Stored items
☆ ☆ ☆

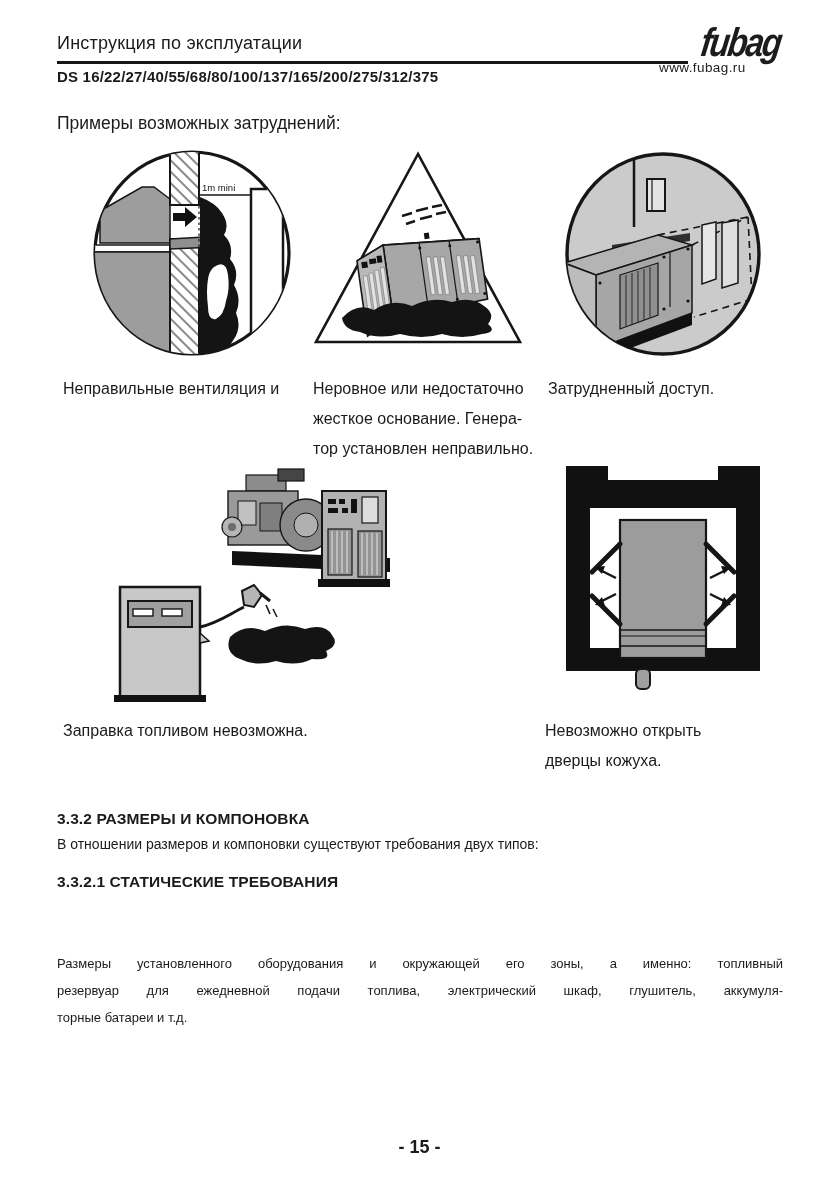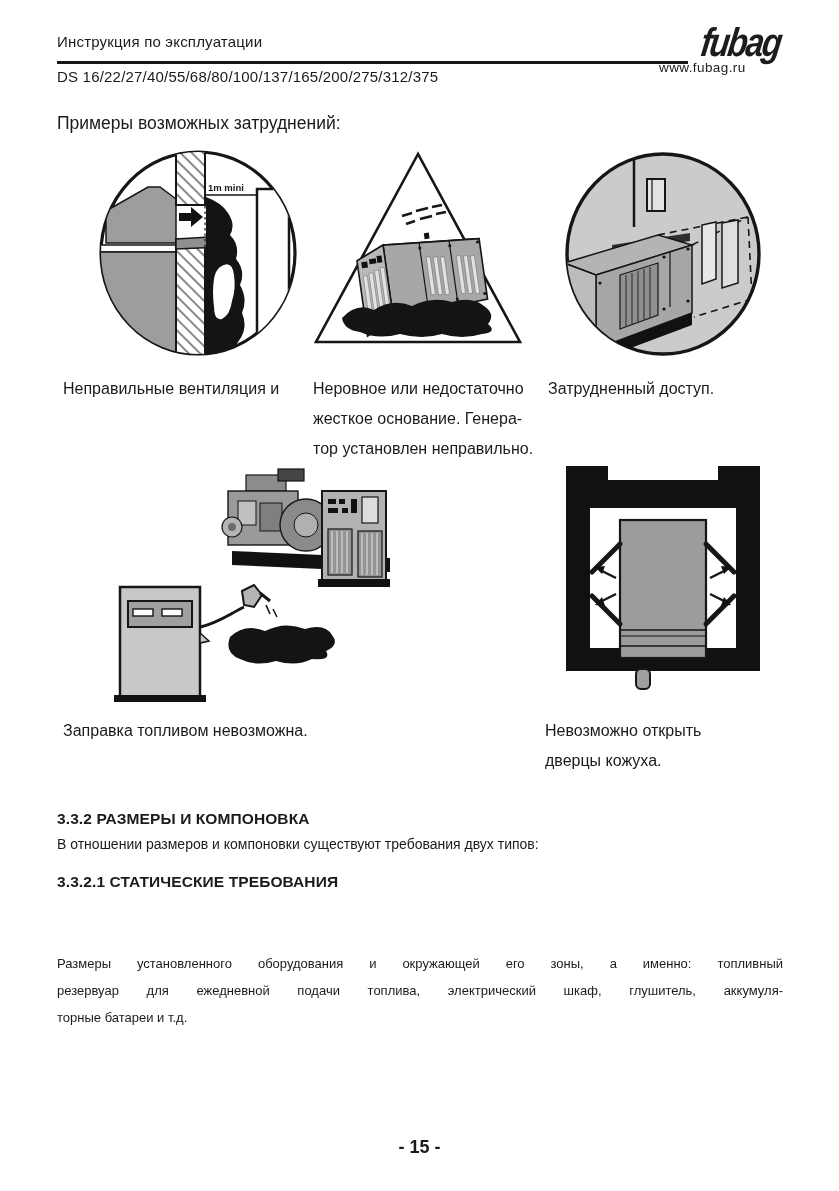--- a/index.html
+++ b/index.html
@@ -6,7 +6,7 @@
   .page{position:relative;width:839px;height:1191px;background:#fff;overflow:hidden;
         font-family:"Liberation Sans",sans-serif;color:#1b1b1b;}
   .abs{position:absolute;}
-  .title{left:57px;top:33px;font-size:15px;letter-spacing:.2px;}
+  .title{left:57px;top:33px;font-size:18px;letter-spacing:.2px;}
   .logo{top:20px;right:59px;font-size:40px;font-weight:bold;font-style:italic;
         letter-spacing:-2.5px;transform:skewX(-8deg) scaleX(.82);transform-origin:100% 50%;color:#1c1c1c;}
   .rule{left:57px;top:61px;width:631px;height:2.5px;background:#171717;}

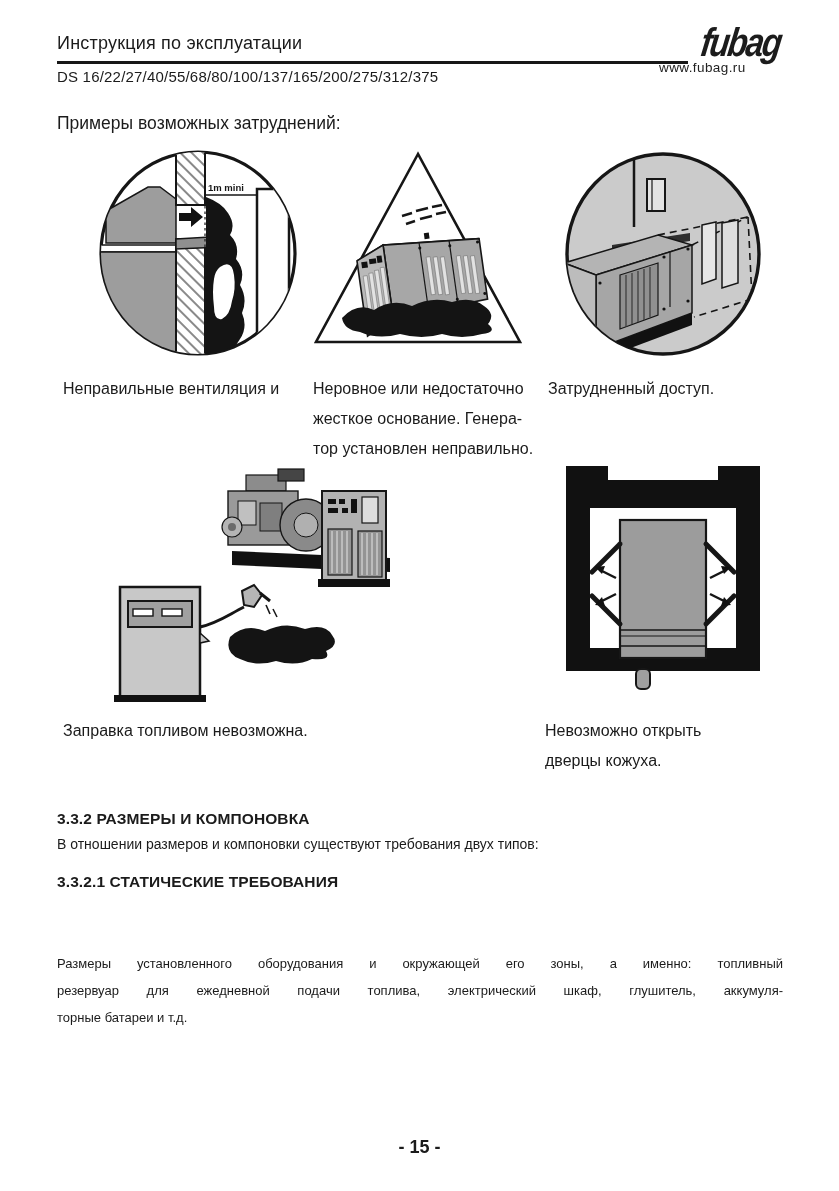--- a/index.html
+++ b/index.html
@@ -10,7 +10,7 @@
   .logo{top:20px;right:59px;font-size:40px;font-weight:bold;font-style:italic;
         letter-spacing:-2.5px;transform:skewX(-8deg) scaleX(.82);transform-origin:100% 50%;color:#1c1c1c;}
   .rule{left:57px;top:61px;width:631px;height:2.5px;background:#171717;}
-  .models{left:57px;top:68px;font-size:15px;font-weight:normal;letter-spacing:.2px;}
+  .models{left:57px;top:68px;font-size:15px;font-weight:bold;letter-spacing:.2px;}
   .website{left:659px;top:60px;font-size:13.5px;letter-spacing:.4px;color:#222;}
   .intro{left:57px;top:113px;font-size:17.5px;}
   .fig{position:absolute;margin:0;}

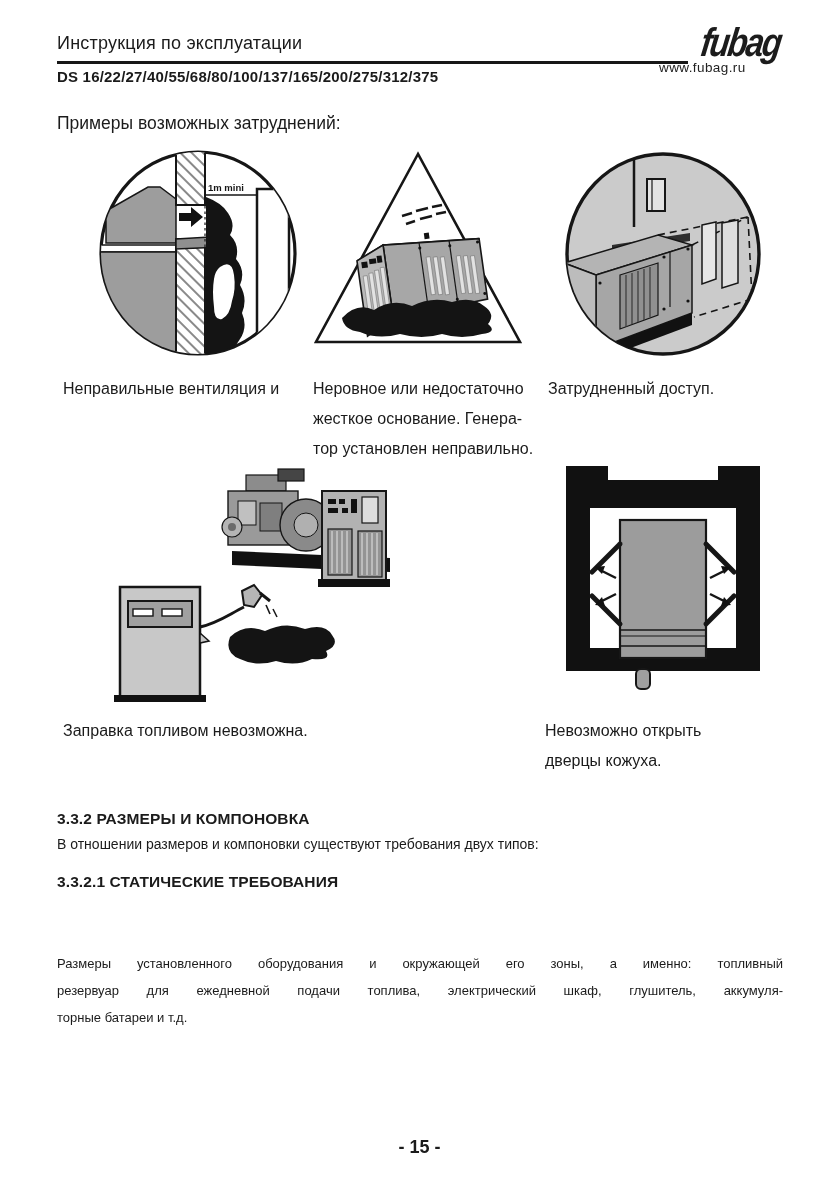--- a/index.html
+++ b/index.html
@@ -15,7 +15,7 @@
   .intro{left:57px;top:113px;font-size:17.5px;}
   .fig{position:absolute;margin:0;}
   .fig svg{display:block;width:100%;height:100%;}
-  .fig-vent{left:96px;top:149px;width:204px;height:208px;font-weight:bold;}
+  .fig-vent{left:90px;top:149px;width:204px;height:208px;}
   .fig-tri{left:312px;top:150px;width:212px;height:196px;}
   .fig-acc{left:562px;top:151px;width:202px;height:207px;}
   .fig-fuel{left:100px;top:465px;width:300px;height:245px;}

☆ ☆ ☆

:: Exercise details ::
What you hand back should match the entries above exactly, except that no picture appears.

:: Task answer ::
--- a/index.html
+++ b/index.html
@@ -6,7 +6,7 @@
   .page{position:relative;width:839px;height:1191px;background:#fff;overflow:hidden;
         font-family:"Liberation Sans",sans-serif;color:#1b1b1b;}
   .abs{position:absolute;}
-  .title{left:57px;top:33px;font-size:15px;letter-spacing:.2px;}
+  .title{left:57px;top:33px;font-size:18px;letter-spacing:.2px;}
   .logo{top:20px;right:59px;font-size:40px;font-weight:bold;font-style:italic;
         letter-spacing:-2.5px;transform:skewX(-8deg) scaleX(.82);transform-origin:100% 50%;color:#1c1c1c;}
   .rule{left:57px;top:61px;width:631px;height:2.5px;background:#171717;}

--- a/index.html
+++ b/index.html
@@ -10,7 +10,7 @@
   .logo{top:20px;right:59px;font-size:40px;font-weight:bold;font-style:italic;
         letter-spacing:-2.5px;transform:skewX(-8deg) scaleX(.82);transform-origin:100% 50%;color:#1c1c1c;}
   .rule{left:57px;top:61px;width:631px;height:2.5px;background:#171717;}
-  .models{left:57px;top:68px;font-size:15px;font-weight:normal;letter-spacing:.2px;}
+  .models{left:57px;top:68px;font-size:15px;font-weight:bold;letter-spacing:.2px;}
   .website{left:659px;top:60px;font-size:13.5px;letter-spacing:.4px;color:#222;}
   .intro{left:57px;top:113px;font-size:17.5px;}
   .fig{position:absolute;margin:0;}

--- a/index.html
+++ b/index.html
@@ -15,7 +15,7 @@
   .intro{left:57px;top:113px;font-size:17.5px;}
   .fig{position:absolute;margin:0;}
   .fig svg{display:block;width:100%;height:100%;}
-  .fig-vent{left:96px;top:149px;width:204px;height:208px;font-weight:bold;}
+  .fig-vent{left:90px;top:149px;width:204px;height:208px;}
   .fig-tri{left:312px;top:150px;width:212px;height:196px;}
   .fig-acc{left:562px;top:151px;width:202px;height:207px;}
   .fig-fuel{left:100px;top:465px;width:300px;height:245px;}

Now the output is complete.